Entwurf eines Ersten Gesetzes zur Änderung des Außenwirtschaftsgesetzes und anderer Gesetze

Änderung des Außenwirtschaftsgesetzes

Deutscher Bundestag, Mitteilung vom 23.04.2020

Die Zusammenarbeit der EU-Mitgliedstaaten bei Überprüfung von Direktinvestitionen aus Ländern außerhalb der EU soll verbessert werden. Überdies sollen im Bereich der Investitionsprüfung zusätzliche Handlungsspielräume für die nationalen Gesetzgeber erschlossen werden. Dies sieht der Entwurf eines Ersten Gesetzes zur Änderung des Außenwirtschaftsgesetzes und anderer Gesetze ( 19/18700 ) vor, den die Fraktionen von CDU/CSU und SPD eingebracht haben. Er wird am 24.04.2020 im Bundestag beraten.

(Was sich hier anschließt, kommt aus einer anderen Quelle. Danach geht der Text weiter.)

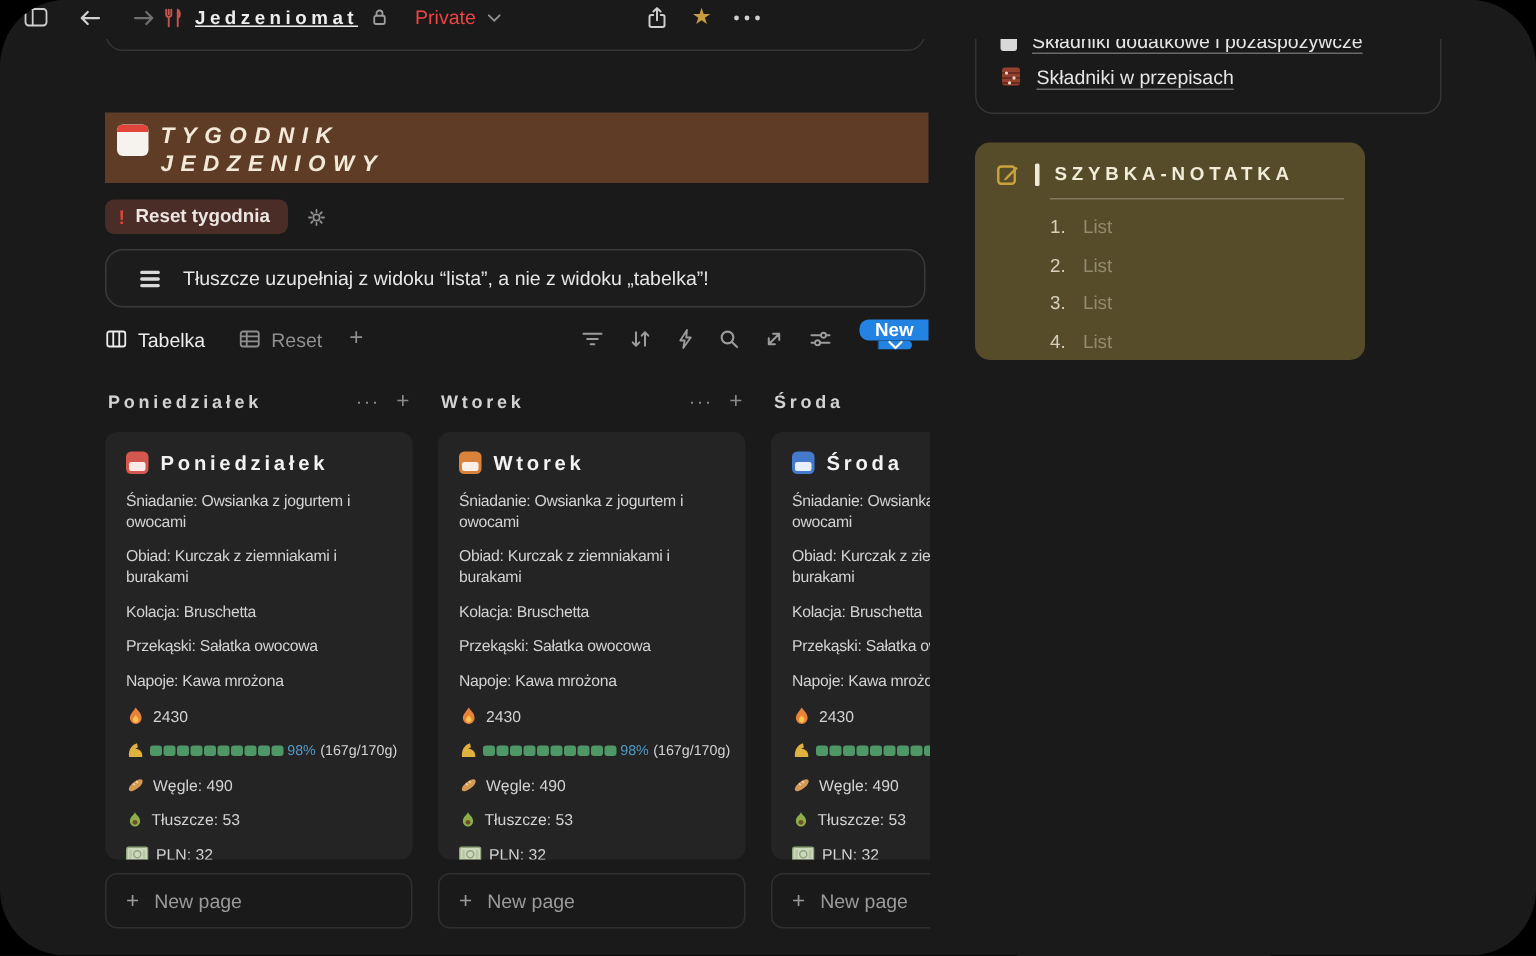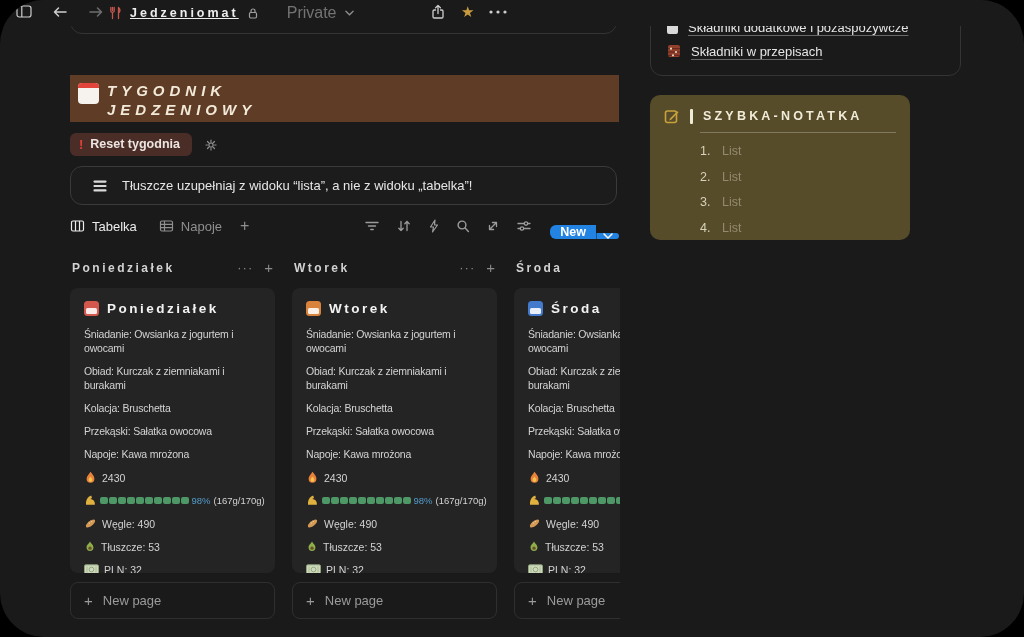--- a/index.html
+++ b/index.html
@@ -13,7 +13,7 @@
   .nav-left{position:absolute;left:16px;top:5px;display:flex;align-items:center;gap:20px;}
   .crumb{position:absolute;left:108px;top:4px;display:flex;align-items:center;gap:8px;}
   .crumb .title{color:#ededed;font-size:12.5px;font-weight:600;letter-spacing:3px;text-decoration:underline;}
-  .crumb .privacy{color:#737373;font-size:16px;margin-left:20px;}
+  .crumb .privacy{color:#ef4444;font-size:13px;margin-left:10px;}
   .top-actions{position:absolute;left:430px;top:4px;display:flex;align-items:center;gap:15px;}
   .star{color:#c99b3f;font-size:15px;line-height:16px;}
   .icon-btn{display:inline-flex;align-items:center;justify-content:center;cursor:pointer;}

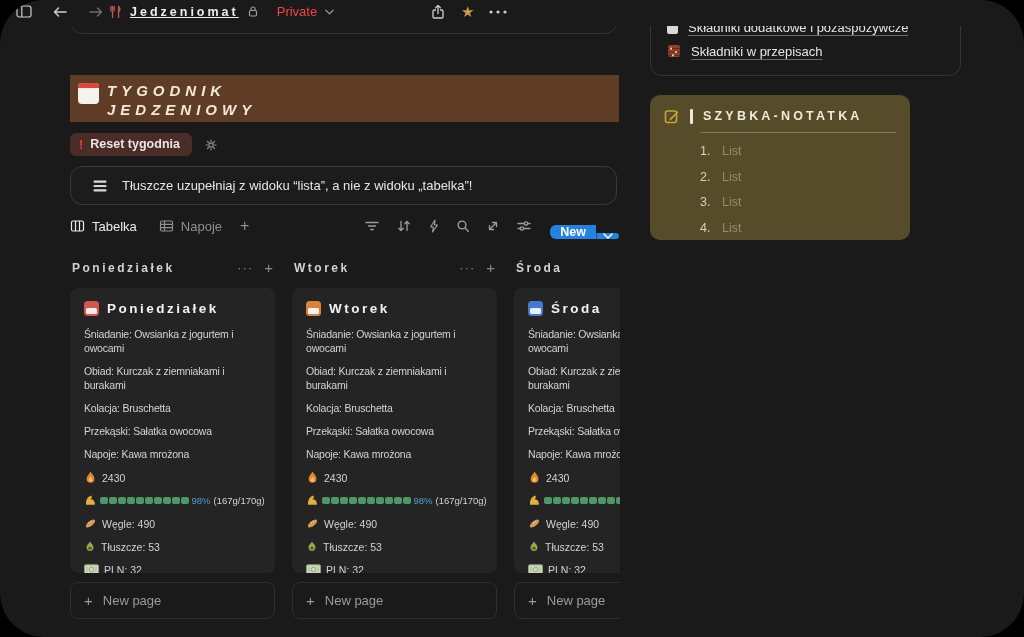--- a/index.html
+++ b/index.html
@@ -184,7 +184,7 @@
           <rect x="1.5" y="2" width="12" height="10" rx="1.5"></rect>
           <path d="M1.5 5.3h12M1.5 8.6h12M5.5 2v10"></path>
         </svg>
-      <span>Napoje</span>
+      <span>Reset</span>
     </span>
     <span class="add-view">+</span>
     <span class="view-tools">

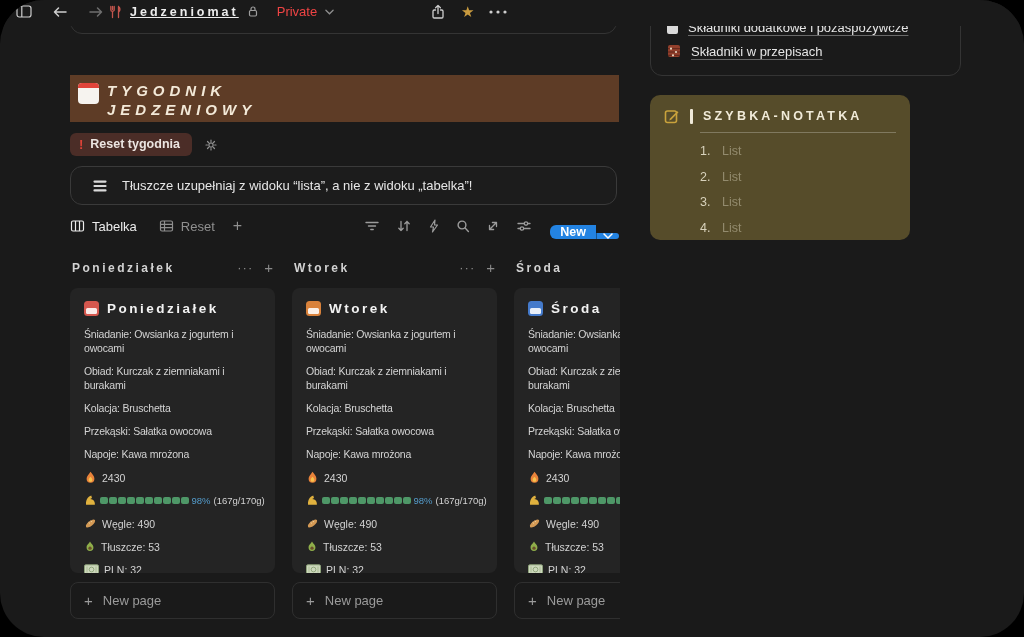--- a/index.html
+++ b/index.html
@@ -42,7 +42,7 @@
   .view-tab.inactive{color:#8f8f8f;margin-left:22px;}
   .add-view{color:#8f8f8f;font-size:16px;margin-left:18px;cursor:pointer;line-height:16px;}
   .view-tools{margin-left:auto;display:flex;align-items:center;gap:16px;}
-  .new-btn{display:flex;align-items:flex-end;height:26px;margin-left:2px;cursor:pointer;}
+  .new-btn{display:flex;align-items:center;height:26px;margin-left:2px;cursor:pointer;flex-direction:column;}
   .new-btn .new-label{background:#2383e2;color:#fff;font-size:12.5px;font-weight:600;border-radius:6px 0 0 6px;display:flex;align-items:center;padding:0 10px;}
   .new-btn .new-caret{background:#2383e2;border-left:1px solid rgba(0,0,0,.35);border-radius:0 6px 6px 0;display:flex;align-items:center;padding:0 6px;}
 

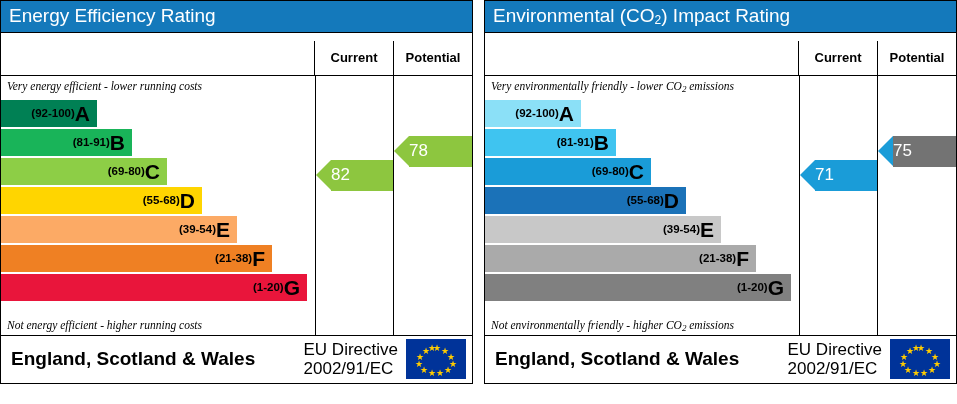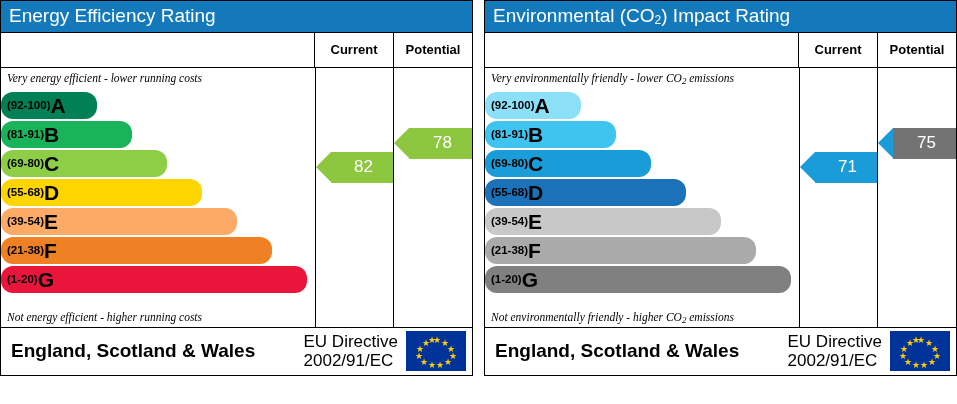--- a/index.html
+++ b/index.html
@@ -11,7 +11,7 @@
     border-bottom:1px solid #000;}
   .cert-title sub{font-size:12px;vertical-align:baseline;position:relative;top:2px;}
 
-  .head-row{display:flex;height:34px;border-bottom:1px solid #000;}
+  .head-row{display:flex;height:34px;border-bottom:1px solid #000;margin-top:8px;}
   .head-blank{flex:1 1 auto;border-right:1px solid #000;}
   .head-cell{width:78px;display:flex;align-items:center;justify-content:center;
     font-size:13px;font-weight:bold;color:#000;}

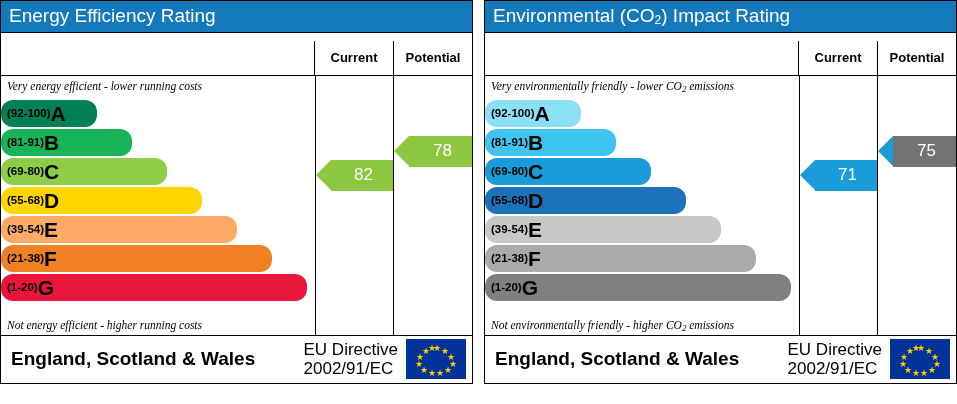--- a/index.html
+++ b/index.html
@@ -27,8 +27,8 @@
   .cap sub{font-size:9px;vertical-align:baseline;position:relative;top:2px;}
 
   .bars{position:absolute;top:24px;left:0;right:0;}
-  .bar{height:27px;margin-bottom:2px;display:flex;align-items:center;justify-content:flex-start;
-    box-sizing:border-box;padding:0 7px 0 6px;color:#000;border-radius:12px;}
+  .bar{height:27px;margin-bottom:2px;display:flex;align-items:center;justify-content:flex-end;
+    box-sizing:border-box;padding:0 7px 0 6px;color:#000;}
   .bar .rng{font-size:11.5px;font-weight:bold;}
   .bar .ltr{font-size:21px;font-weight:bold;line-height:1;}
 

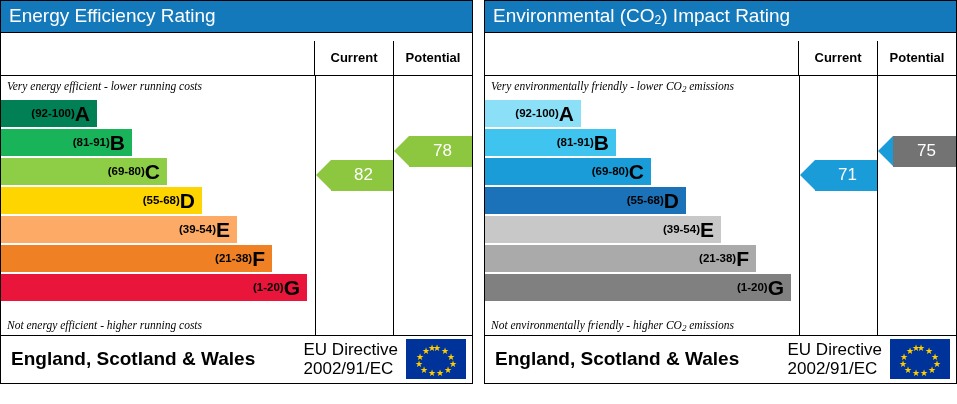--- a/index.html
+++ b/index.html
@@ -32,8 +32,8 @@
   .bar .rng{font-size:11.5px;font-weight:bold;}
   .bar .ltr{font-size:21px;font-weight:bold;line-height:1;}
 
-  .arrow{position:absolute;height:31px;display:flex;align-items:center;justify-content:flex-end;
-    color:#fff;font-size:17px;box-sizing:border-box;padding-right:20px;}
+  .arrow{position:absolute;height:31px;display:flex;align-items:center;
+    color:#fff;font-size:17px;box-sizing:border-box;padding-right:11px;}
   .arrow .pt{position:absolute;left:-15px;top:0;width:0;height:0;
     border-top:15.5px solid transparent;border-bottom:15.5px solid transparent;}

In dem Gesetzentwurf wird darauf verwiesen, dass sich Deutschland seit 2017 gemeinsam mit Frankreich und Italien auf europäischer Ebene für eine Änderung der unionsrechtlichen Rahmenbedingungen für die Überprüfung von Direktinvestitionen durch Unionsfremde eingesetzt habe. Die aus dieser Initiative hervorgegangene EU-Verordnung sei im April 2019 in Kraft getreten. Mit dem nun vorgelegten Gesetzentwurf solle das Außenwirtschaftsgesetz (AWG) an die Vorgaben dieses neuen unionsrechtlichen Rahmens für die weiterhin in mitgliederstaatlicher Verantwortung liegende Investitionsprüfung angepasst werden.